**Required action**
Without any of their pictures, return all of the records exactly.

**Exercise material**
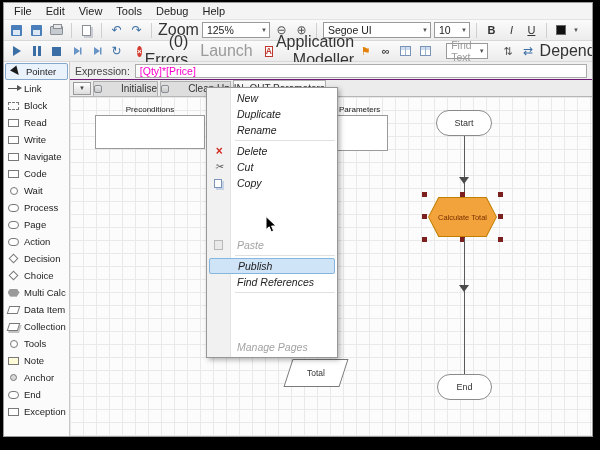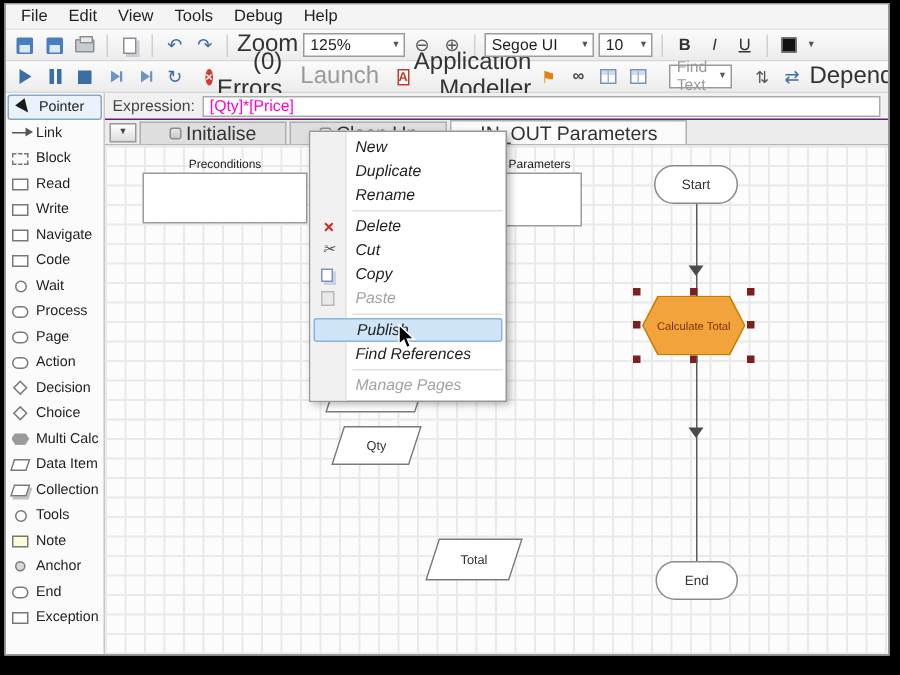--- a/index.html
+++ b/index.html
@@ -138,7 +138,7 @@
     <span class="tbtn glyph" style="color:#555">⊖</span>
     <span class="tbtn glyph" style="color:#555">⊕</span>
     <span class="sep"></span>
-    <span class="combo" style="width:73px">Segoe UI</span>
+    <span class="combo" style="width:108px">Segoe UI</span>
     <span class="combo" style="width:36px">10</span>
     <span class="sep"></span>
     <span class="tbtn" style="font-weight:bold">B</span>

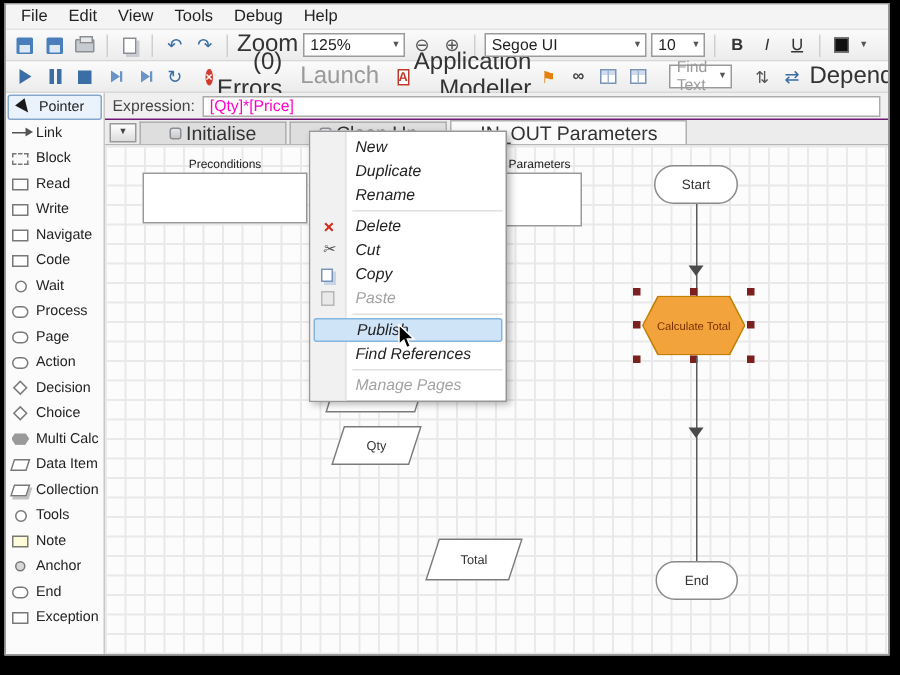--- a/index.html
+++ b/index.html
@@ -65,7 +65,7 @@
 
   .tabsrow { height:17px; background:#ececec; border-bottom:1px solid #b5b5b5; display:flex; align-items:center; padding-left:3px; gap:2px; }
   .dropbtn { width:18px; height:13px; border:1px solid #9a9a9a; background:linear-gradient(#fff,#dcdcdc); font-size:6px; color:#444; display:flex; align-items:center; justify-content:center; }
-  .tab { height:15px; display:flex; align-items:center; gap:3px; padding:0 19px; border:1px solid #b0b0b0; border-bottom:none; background:#dedede; font-size:13px; color:#333; }
+  .tab { height:15px; display:flex; align-items:center; gap:19px; padding:0 0; border:1px solid #b0b0b0; border-bottom:none; background:#dedede; font-size:10px; color:#333; }
   .tab.active { background:#fafafa; height:16px; }
   .tabicon { width:8px; height:8px; border:1px solid #8a8f96; background:linear-gradient(#e8e8e8,#c8c8c8); border-radius:2px; }
 

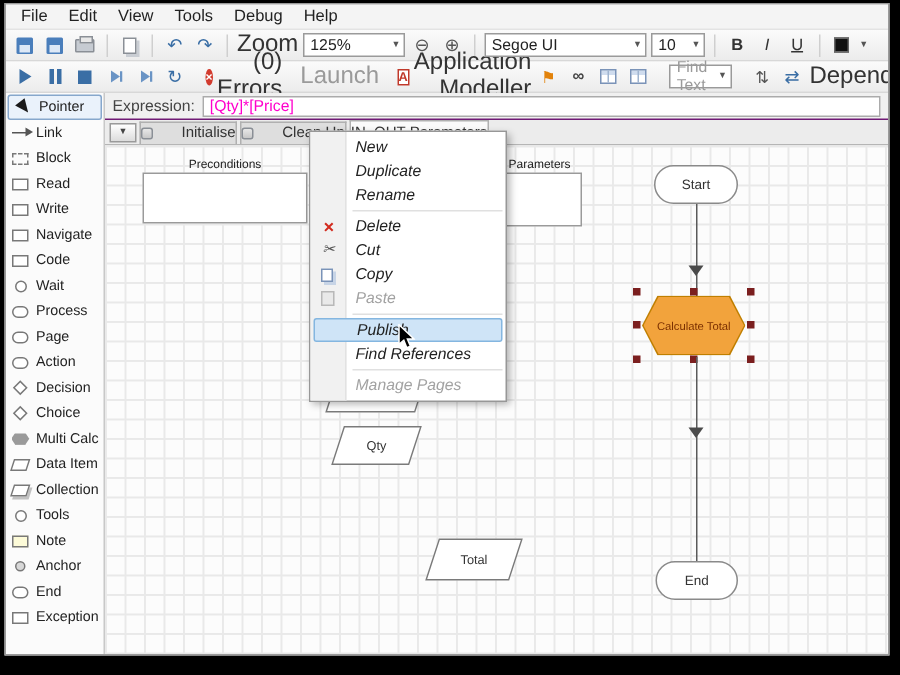--- a/index.html
+++ b/index.html
@@ -91,7 +91,7 @@
   .ctxmenu { position:absolute; left:202px; top:84px; width:132px; background:#fff; border:1px solid #979797; box-shadow:2px 2px 5px rgba(0,0,0,.3); z-index:50; padding:2px 0; }
   .mstrip { position:absolute; left:0; top:0; bottom:0; width:24px; background:#f1f1f1; border-right:1px solid #e2e2e2; }
   .mi { position:relative; height:16px; display:flex; align-items:center; padding-left:30px; font-size:10.5px; color:#222; z-index:1;font-style:italic; }
-  .mi.disabled { color:#a2a2a2; }
+  .mi.disabled { color:#a2a2a2;margin-top:46px; }
   .mi.hl { background:#cfe4f7; border:1px solid #84b6e0; border-radius:2px; margin:0 2px; padding-left:28px; }
   .msep { height:1px; background:#e0e0e0; margin:2px 2px 2px 28px; position:relative; z-index:1; }
   .mic { position:absolute; left:5px; width:14px; text-align:center; font-size:10px; line-height:14px; }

**Response below**
--- a/index.html
+++ b/index.html
@@ -138,7 +138,7 @@
     <span class="tbtn glyph" style="color:#555">⊖</span>
     <span class="tbtn glyph" style="color:#555">⊕</span>
     <span class="sep"></span>
-    <span class="combo" style="width:73px">Segoe UI</span>
+    <span class="combo" style="width:108px">Segoe UI</span>
     <span class="combo" style="width:36px">10</span>
     <span class="sep"></span>
     <span class="tbtn" style="font-weight:bold">B</span>

--- a/index.html
+++ b/index.html
@@ -65,7 +65,7 @@
 
   .tabsrow { height:17px; background:#ececec; border-bottom:1px solid #b5b5b5; display:flex; align-items:center; padding-left:3px; gap:2px; }
   .dropbtn { width:18px; height:13px; border:1px solid #9a9a9a; background:linear-gradient(#fff,#dcdcdc); font-size:6px; color:#444; display:flex; align-items:center; justify-content:center; }
-  .tab { height:15px; display:flex; align-items:center; gap:3px; padding:0 19px; border:1px solid #b0b0b0; border-bottom:none; background:#dedede; font-size:13px; color:#333; }
+  .tab { height:15px; display:flex; align-items:center; gap:19px; padding:0 0; border:1px solid #b0b0b0; border-bottom:none; background:#dedede; font-size:10px; color:#333; }
   .tab.active { background:#fafafa; height:16px; }
   .tabicon { width:8px; height:8px; border:1px solid #8a8f96; background:linear-gradient(#e8e8e8,#c8c8c8); border-radius:2px; }
 

--- a/index.html
+++ b/index.html
@@ -91,7 +91,7 @@
   .ctxmenu { position:absolute; left:202px; top:84px; width:132px; background:#fff; border:1px solid #979797; box-shadow:2px 2px 5px rgba(0,0,0,.3); z-index:50; padding:2px 0; }
   .mstrip { position:absolute; left:0; top:0; bottom:0; width:24px; background:#f1f1f1; border-right:1px solid #e2e2e2; }
   .mi { position:relative; height:16px; display:flex; align-items:center; padding-left:30px; font-size:10.5px; color:#222; z-index:1;font-style:italic; }
-  .mi.disabled { color:#a2a2a2; }
+  .mi.disabled { color:#a2a2a2;margin-top:46px; }
   .mi.hl { background:#cfe4f7; border:1px solid #84b6e0; border-radius:2px; margin:0 2px; padding-left:28px; }
   .msep { height:1px; background:#e0e0e0; margin:2px 2px 2px 28px; position:relative; z-index:1; }
   .mic { position:absolute; left:5px; width:14px; text-align:center; font-size:10px; line-height:14px; }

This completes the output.